___ Supplied data

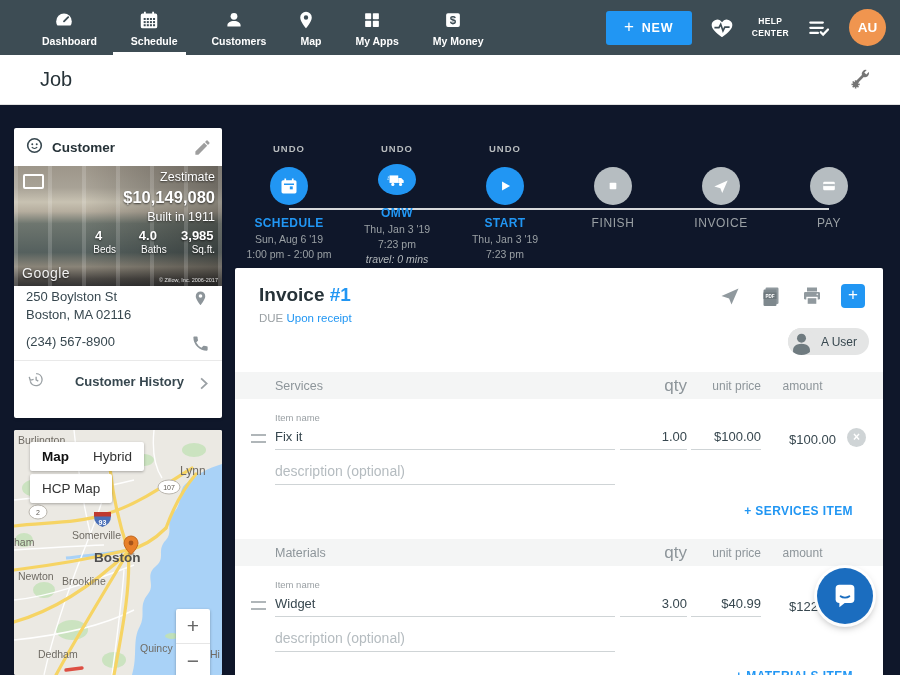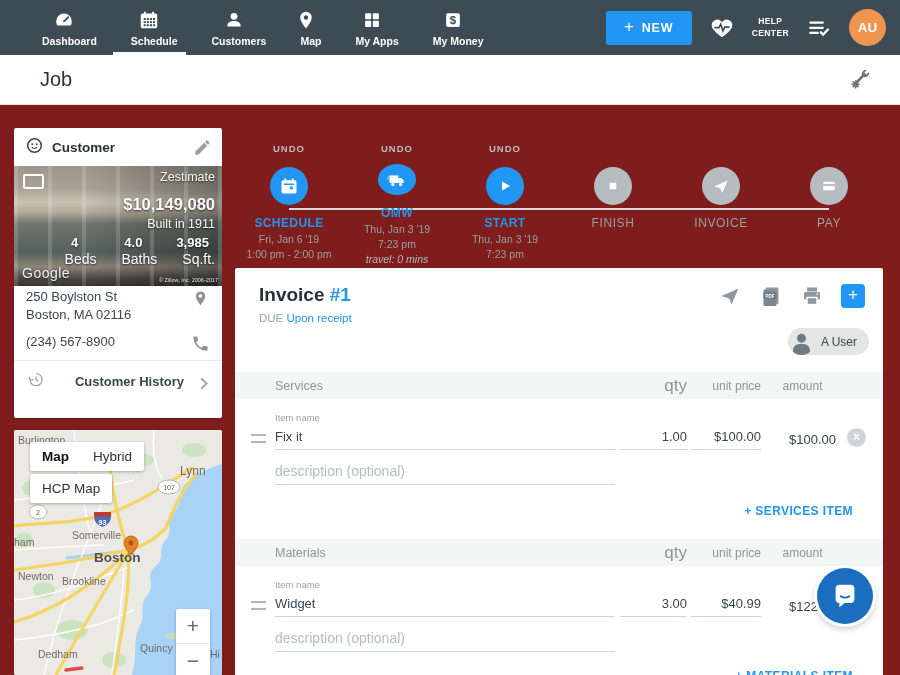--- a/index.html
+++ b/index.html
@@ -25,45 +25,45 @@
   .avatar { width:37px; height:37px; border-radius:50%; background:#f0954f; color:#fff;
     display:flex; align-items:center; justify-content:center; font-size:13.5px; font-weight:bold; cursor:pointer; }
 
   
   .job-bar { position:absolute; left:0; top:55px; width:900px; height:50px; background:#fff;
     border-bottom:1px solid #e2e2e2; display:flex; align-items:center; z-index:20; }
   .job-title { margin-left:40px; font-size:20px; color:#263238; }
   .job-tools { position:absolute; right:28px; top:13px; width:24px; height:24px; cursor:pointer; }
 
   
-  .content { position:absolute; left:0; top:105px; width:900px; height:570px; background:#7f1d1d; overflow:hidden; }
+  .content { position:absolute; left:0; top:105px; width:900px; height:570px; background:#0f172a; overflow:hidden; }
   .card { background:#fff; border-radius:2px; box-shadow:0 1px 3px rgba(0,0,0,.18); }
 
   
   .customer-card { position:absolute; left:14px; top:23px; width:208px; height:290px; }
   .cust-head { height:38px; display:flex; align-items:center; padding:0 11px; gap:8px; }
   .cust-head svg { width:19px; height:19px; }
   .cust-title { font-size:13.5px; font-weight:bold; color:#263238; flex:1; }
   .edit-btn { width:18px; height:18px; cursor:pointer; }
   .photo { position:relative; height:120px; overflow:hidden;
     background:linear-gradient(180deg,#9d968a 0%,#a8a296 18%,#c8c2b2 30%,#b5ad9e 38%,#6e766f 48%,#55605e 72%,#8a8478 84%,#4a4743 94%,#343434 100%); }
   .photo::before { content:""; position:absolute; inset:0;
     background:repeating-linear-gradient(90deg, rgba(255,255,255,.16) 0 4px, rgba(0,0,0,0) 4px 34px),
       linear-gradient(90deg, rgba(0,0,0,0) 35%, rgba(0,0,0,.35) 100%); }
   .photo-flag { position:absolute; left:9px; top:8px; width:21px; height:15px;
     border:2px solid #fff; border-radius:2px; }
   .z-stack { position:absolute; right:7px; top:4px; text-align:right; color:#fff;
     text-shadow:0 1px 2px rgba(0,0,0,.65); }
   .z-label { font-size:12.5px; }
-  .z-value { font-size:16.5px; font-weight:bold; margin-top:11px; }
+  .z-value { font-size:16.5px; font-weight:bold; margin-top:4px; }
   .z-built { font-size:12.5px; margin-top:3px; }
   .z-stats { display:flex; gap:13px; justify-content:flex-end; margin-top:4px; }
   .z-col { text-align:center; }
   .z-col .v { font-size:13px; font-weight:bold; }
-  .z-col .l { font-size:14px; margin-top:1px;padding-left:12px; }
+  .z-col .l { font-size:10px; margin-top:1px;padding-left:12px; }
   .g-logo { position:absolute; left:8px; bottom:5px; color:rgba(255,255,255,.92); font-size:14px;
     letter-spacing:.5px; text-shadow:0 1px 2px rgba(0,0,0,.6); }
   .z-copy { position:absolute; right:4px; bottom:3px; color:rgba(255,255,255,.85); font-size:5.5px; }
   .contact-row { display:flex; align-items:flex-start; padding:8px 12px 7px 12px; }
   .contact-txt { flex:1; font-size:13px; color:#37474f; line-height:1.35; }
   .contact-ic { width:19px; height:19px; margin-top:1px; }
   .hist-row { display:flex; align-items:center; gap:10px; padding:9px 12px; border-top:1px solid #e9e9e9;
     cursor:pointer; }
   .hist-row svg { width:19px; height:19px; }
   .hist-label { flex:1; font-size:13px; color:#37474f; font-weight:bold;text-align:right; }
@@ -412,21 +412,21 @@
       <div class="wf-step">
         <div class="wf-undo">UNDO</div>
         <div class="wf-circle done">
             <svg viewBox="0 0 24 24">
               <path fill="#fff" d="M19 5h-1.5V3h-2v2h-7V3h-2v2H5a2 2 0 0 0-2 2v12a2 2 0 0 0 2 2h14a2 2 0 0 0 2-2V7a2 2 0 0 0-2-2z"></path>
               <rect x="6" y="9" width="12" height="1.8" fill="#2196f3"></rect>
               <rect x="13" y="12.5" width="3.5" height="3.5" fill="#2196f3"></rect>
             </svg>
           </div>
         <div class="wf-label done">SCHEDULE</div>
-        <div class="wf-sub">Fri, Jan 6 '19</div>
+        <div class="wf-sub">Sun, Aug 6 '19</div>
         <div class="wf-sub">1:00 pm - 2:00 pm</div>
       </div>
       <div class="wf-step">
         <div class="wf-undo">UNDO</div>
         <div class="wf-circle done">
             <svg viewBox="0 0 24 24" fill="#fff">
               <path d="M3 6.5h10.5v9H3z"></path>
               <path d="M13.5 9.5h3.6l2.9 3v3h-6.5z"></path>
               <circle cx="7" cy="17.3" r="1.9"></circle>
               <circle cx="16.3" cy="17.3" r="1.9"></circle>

______
___ Supplied data

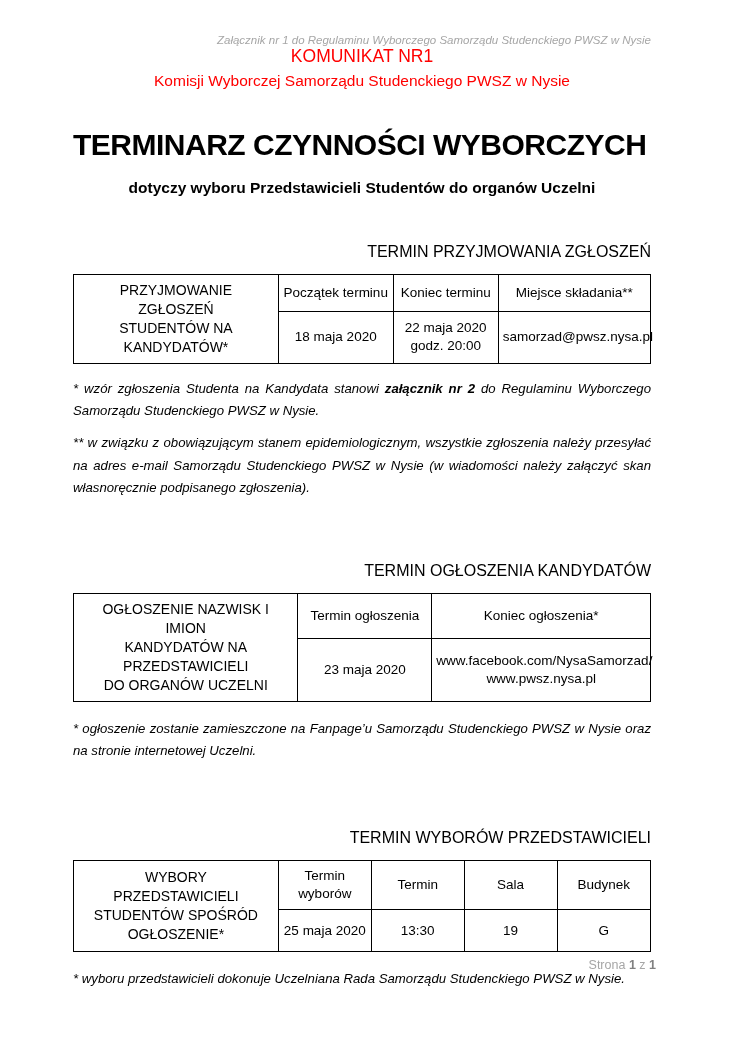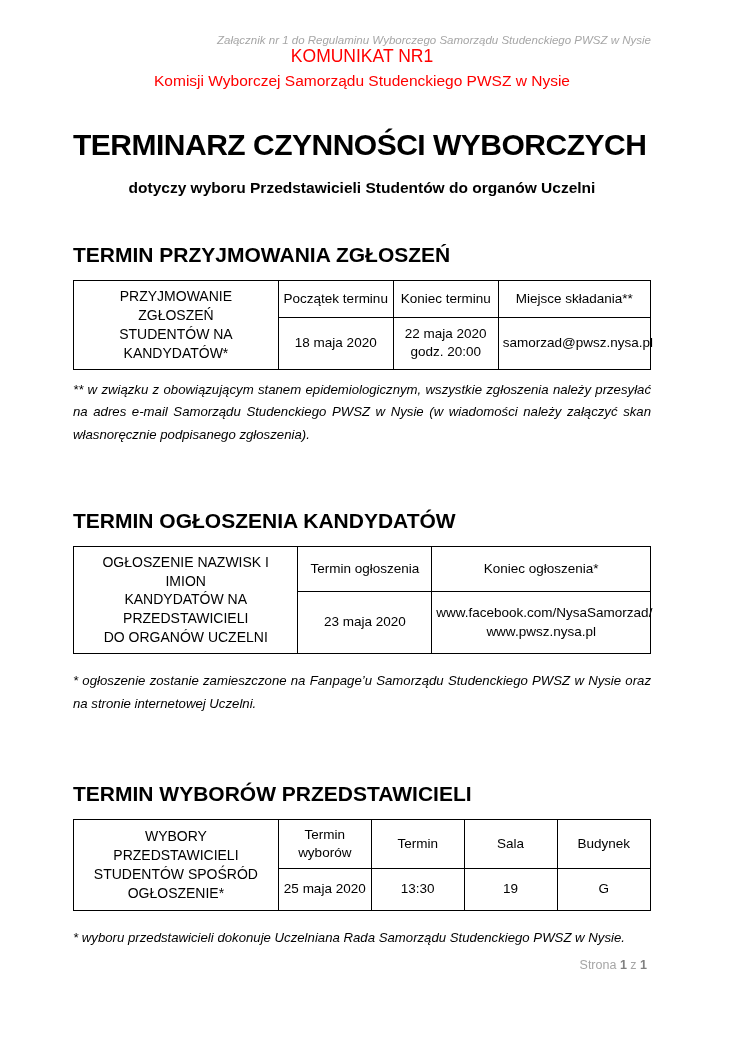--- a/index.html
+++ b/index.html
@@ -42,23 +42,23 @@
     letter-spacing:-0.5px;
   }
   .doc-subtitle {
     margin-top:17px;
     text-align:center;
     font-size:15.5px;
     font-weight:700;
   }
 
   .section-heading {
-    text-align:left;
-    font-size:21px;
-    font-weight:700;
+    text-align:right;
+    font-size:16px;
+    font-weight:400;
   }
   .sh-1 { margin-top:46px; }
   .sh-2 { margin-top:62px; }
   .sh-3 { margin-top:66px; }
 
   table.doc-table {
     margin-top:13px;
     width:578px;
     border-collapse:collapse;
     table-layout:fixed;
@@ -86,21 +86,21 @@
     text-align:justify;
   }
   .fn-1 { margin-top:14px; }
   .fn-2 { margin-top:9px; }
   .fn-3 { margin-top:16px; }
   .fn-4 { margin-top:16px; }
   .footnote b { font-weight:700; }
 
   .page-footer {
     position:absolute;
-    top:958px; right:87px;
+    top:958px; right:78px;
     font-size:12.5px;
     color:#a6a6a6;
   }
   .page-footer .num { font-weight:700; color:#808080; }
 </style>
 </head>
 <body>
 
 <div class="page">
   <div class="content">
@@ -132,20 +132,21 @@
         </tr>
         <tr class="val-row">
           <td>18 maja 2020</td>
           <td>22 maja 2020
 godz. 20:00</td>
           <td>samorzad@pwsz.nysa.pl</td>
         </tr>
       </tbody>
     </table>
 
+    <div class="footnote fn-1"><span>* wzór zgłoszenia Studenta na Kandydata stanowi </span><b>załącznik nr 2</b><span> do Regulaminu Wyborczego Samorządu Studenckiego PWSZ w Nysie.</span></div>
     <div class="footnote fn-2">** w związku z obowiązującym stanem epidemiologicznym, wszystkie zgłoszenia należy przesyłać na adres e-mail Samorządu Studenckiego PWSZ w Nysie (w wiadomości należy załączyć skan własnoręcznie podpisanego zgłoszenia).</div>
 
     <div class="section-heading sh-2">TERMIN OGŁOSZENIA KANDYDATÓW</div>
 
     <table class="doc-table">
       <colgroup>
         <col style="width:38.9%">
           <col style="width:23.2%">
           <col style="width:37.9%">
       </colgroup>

______

| Task goal |
Copy the lines of the data above exactly as written, beginning with the line containing "width:900px; height:570px; background:#0f172a;" and ending with the line containing "letter-spacing:.5px; text-shadow:0 1px", and leave out all other lines.

| Solution |
+  .content { position:absolute; left:0; top:105px; width:900px; height:570px; background:#0f172a; overflow:hidden; }
   .card { background:#fff; border-radius:2px; box-shadow:0 1px 3px rgba(0,0,0,.18); }
 
   
   .customer-card { position:absolute; left:14px; top:23px; width:208px; height:290px; }
   .cust-head { height:38px; display:flex; align-items:center; padding:0 11px; gap:8px; }
   .cust-head svg { width:19px; height:19px; }
   .cust-title { font-size:13.5px; font-weight:bold; color:#263238; flex:1; }
   .edit-btn { width:18px; height:18px; cursor:pointer; }
   .photo { position:relative; height:120px; overflow:hidden;
     background:linear-gradient(180deg,#9d968a 0%,#a8a296 18%,#c8c2b2 30%,#b5ad9e 38%,#6e766f 48%,#55605e 72%,#8a8478 84%,#4a4743 94%,#343434 100%); }
   .photo::before { content:""; position:absolute; inset:0;
     background:repeating-linear-gradient(90deg, rgba(255,255,255,.16) 0 4px, rgba(0,0,0,0) 4px 34px),
       linear-gradient(90deg, rgba(0,0,0,0) 35%, rgba(0,0,0,.35) 100%); }
   .photo-flag { position:absolute; left:9px; top:8px; width:21px; height:15px;
     border:2px solid #fff; border-radius:2px; }
   .z-stack { position:absolute; right:7px; top:4px; text-align:right; color:#fff;
     text-shadow:0 1px 2px rgba(0,0,0,.65); }
   .z-label { font-size:12.5px; }
-  .z-value { font-size:16.5px; font-weight:bold; margin-top:11px; }
+  .z-value { font-size:16.5px; font-weight:bold; margin-top:4px; }
   .z-built { font-size:12.5px; margin-top:3px; }
   .z-stats { display:flex; gap:13px; justify-content:flex-end; margin-top:4px; }
   .z-col { text-align:center; }
   .z-col .v { font-size:13px; font-weight:bold; }
-  .z-col .l { font-size:14px; margin-top:1px;padding-left:12px; }
+  .z-col .l { font-size:10px; margin-top:1px;padding-left:12px; }
   .g-logo { position:absolute; left:8px; bottom:5px; color:rgba(255,255,255,.92); font-size:14px;
     letter-spacing:.5px; text-shadow:0 1px 2px rgba(0,0,0,.6); }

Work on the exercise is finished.